Journal of Cachexia, Sarcopenia and Muscle (JCSM) - Abstract


UBE2B is implicated in myofibrillar protein loss in catabolic C2C12 myotubes

Cécile Polge, Roza Leulmi, Marianne Jarzaguet, Agnes Claustre1, Lydie Combaret, Daniel Béchet, Anne-Elisabeth Heng, Didier Attaix, Daniel Taillandier

Background

Skeletal muscle protein loss is an adaptive response to various patho-physiological situations, and the ubiquitin proteasome system (UPS) is responsible for the degradation of the bulk of muscle proteins. The role of E2 ubiquitin-conjugating enzymes is still poorly understood in skeletal muscle.

Methods

We screened for E2s expression levels in C2C12 myotubes submitted to the catabolic glucocorticoid dexamethasone (Dex).

Results

One micromolar Dex induced an accumulation of proteasome substrates (polyUb conjugates) and an overexpression of the muscle-specific E3 ligase MuRF1 and of six E2 enzymes, UBE2A, UBE2B, UBE2D1, UBE2D2, UBE2G1, and UBE2J1. However, only MuRF1 and UBE2B were sensitive to mild catabolic conditions (0.16 μM Dex). UBE2B knockdown induced a sharp decrease of total (−18%) and K48 (−28%) Ub conjugates, that is, proteasome substrates, indicating an important role of UBE2B in the overall protein breakdown in catabolic myotubes.

Conclusions

Interestingly, these results indicate an important role of UBE2B on muscle protein homeostasis during catabolic conditions.

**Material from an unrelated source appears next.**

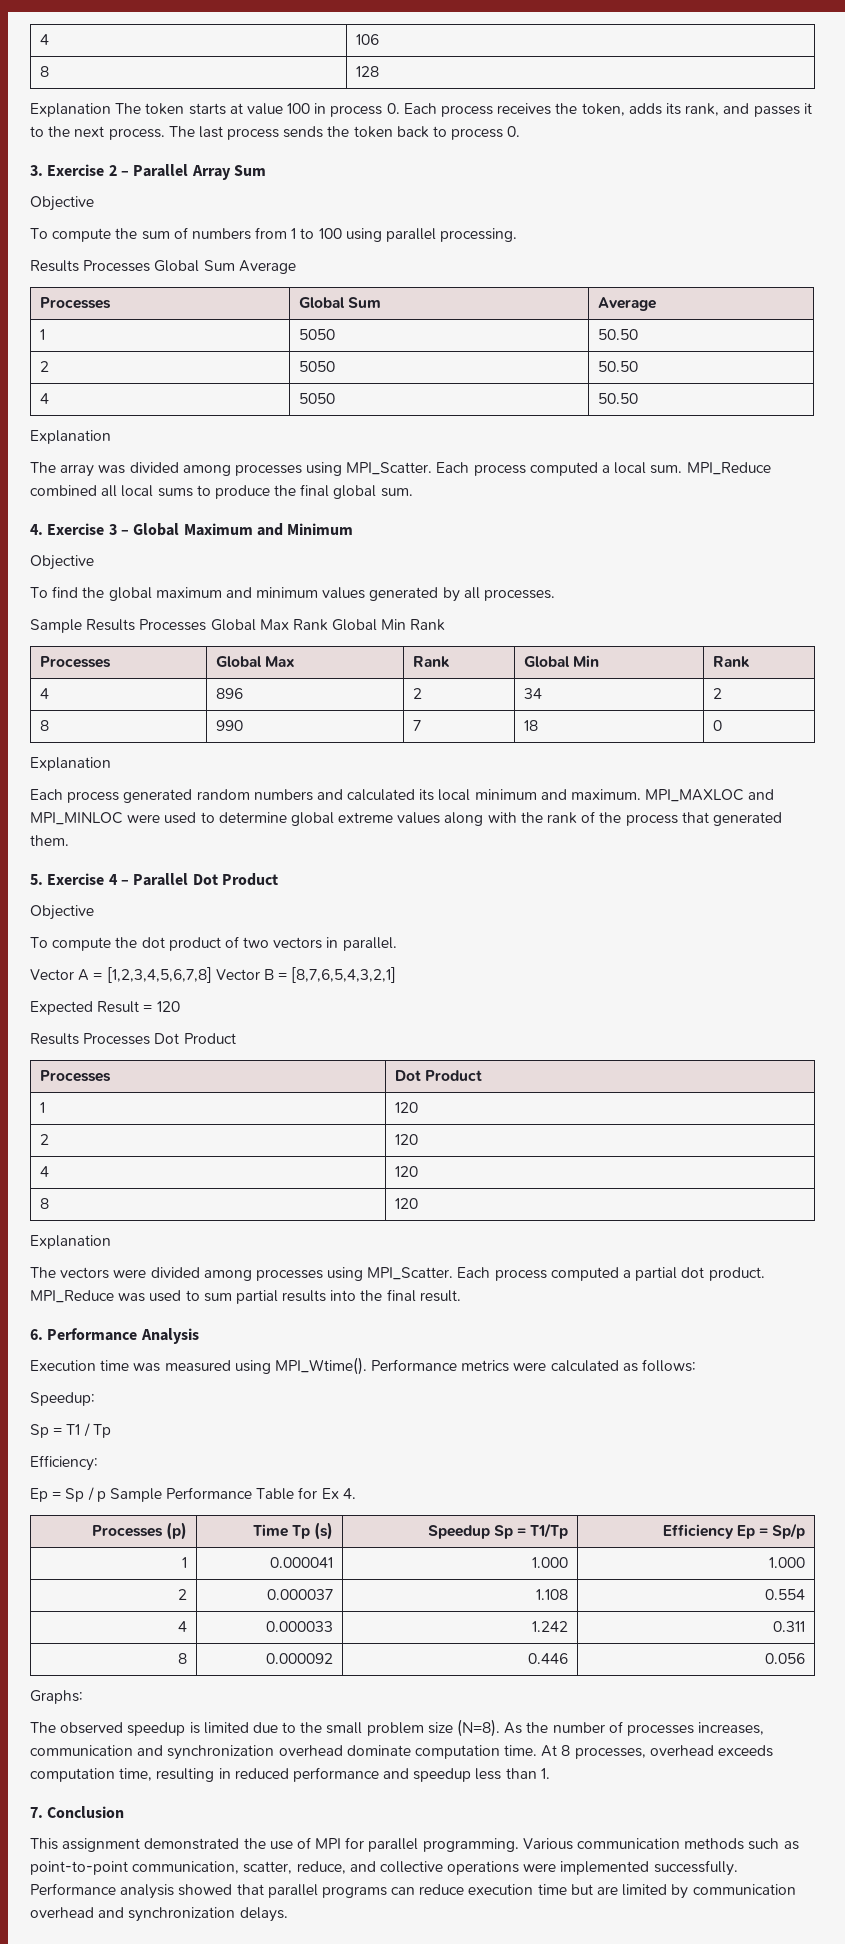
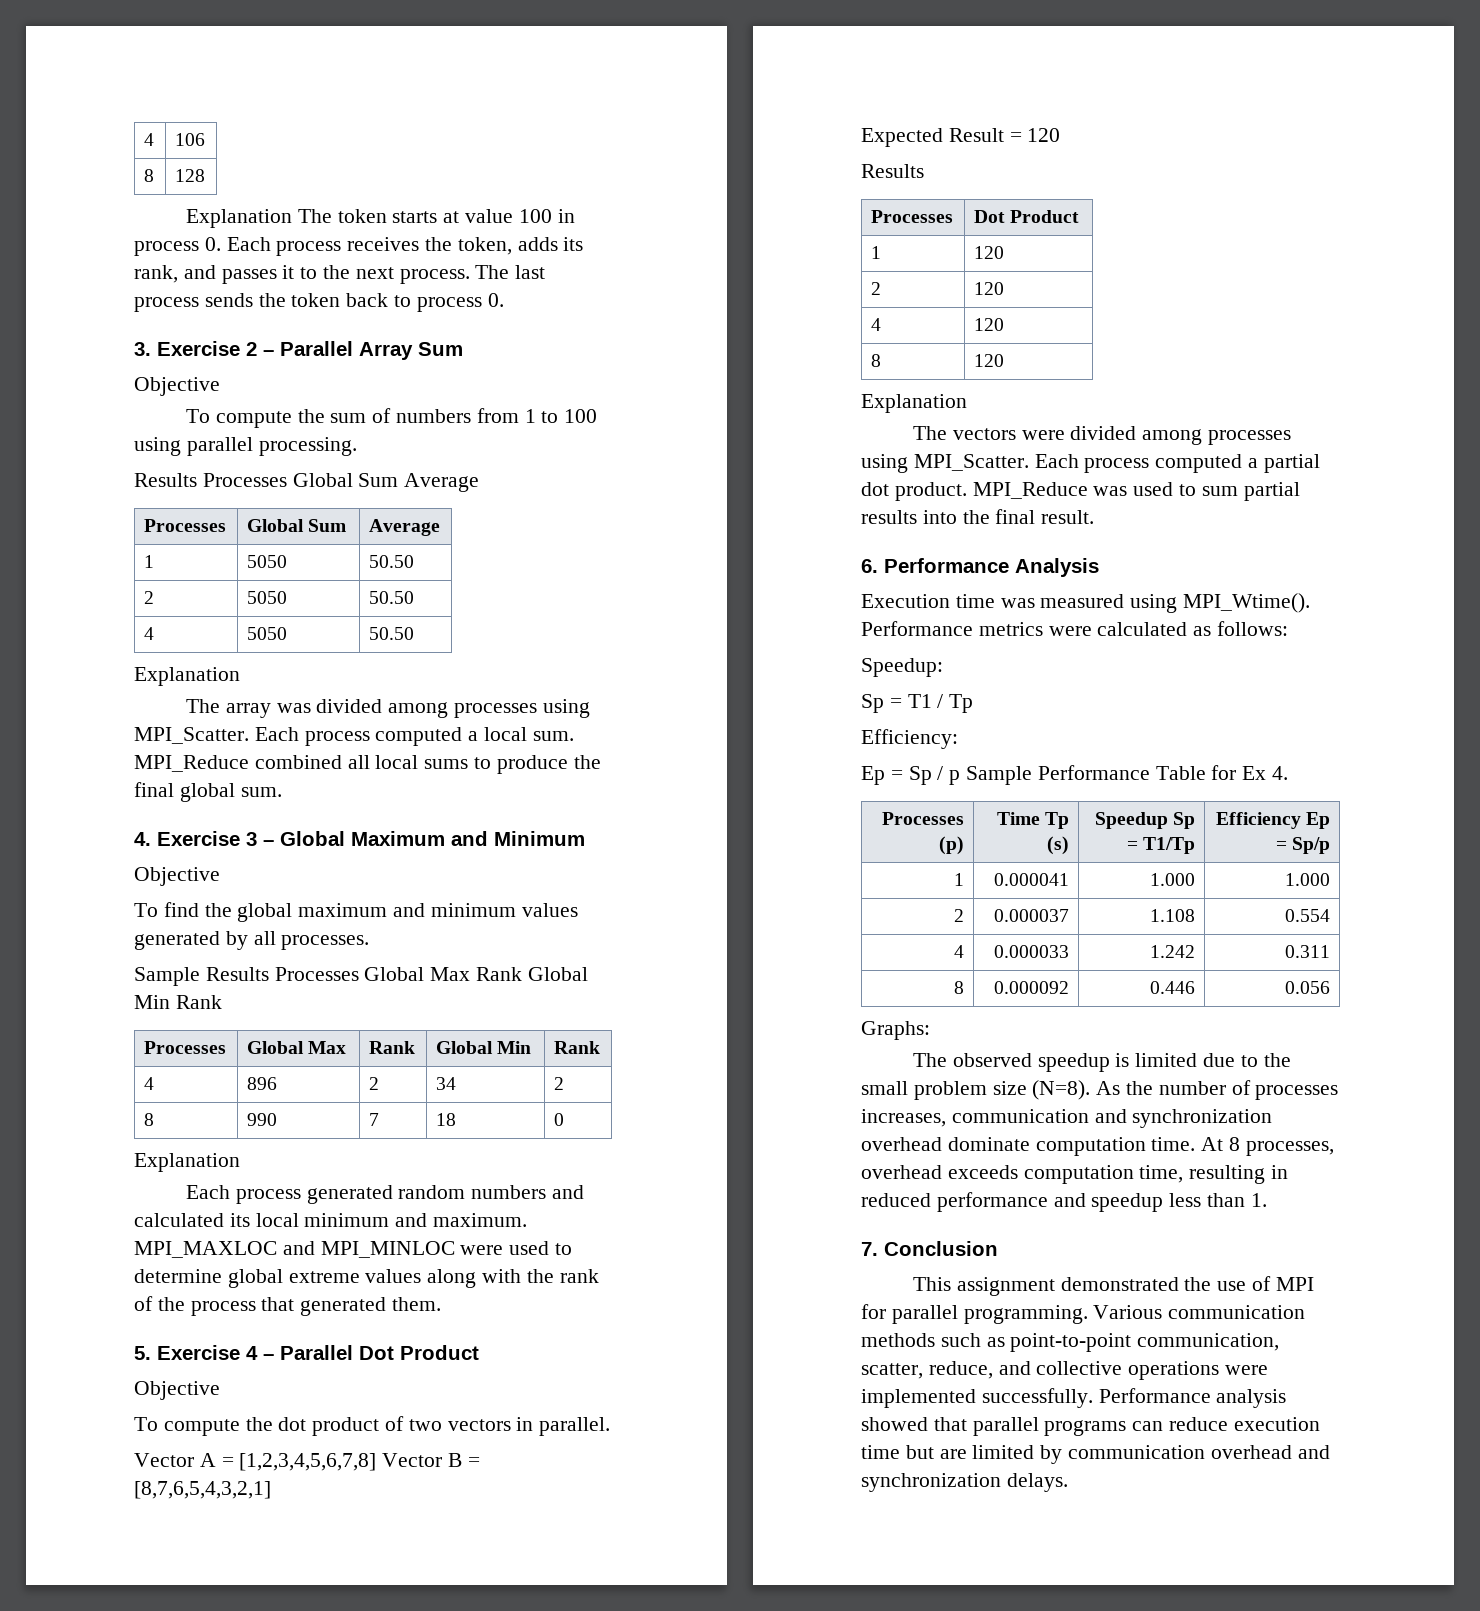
  Expected Result = 120
- Results Processes Dot Product
+ Results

Polge, C., Leulmi, R., Jarzaguet, M., Claustre, A., Combaret, L., Béchet, D., Heng, A. -E., Attaix, D., and Taillandier, D. (2016) UBE2B is implicated in myofibrillar protein loss in catabolic C2C12 myotubes. Journal of Cachexia, Sarcopenia and Muscle, 7: 377–387. doi: 10.1002/jcsm.12060.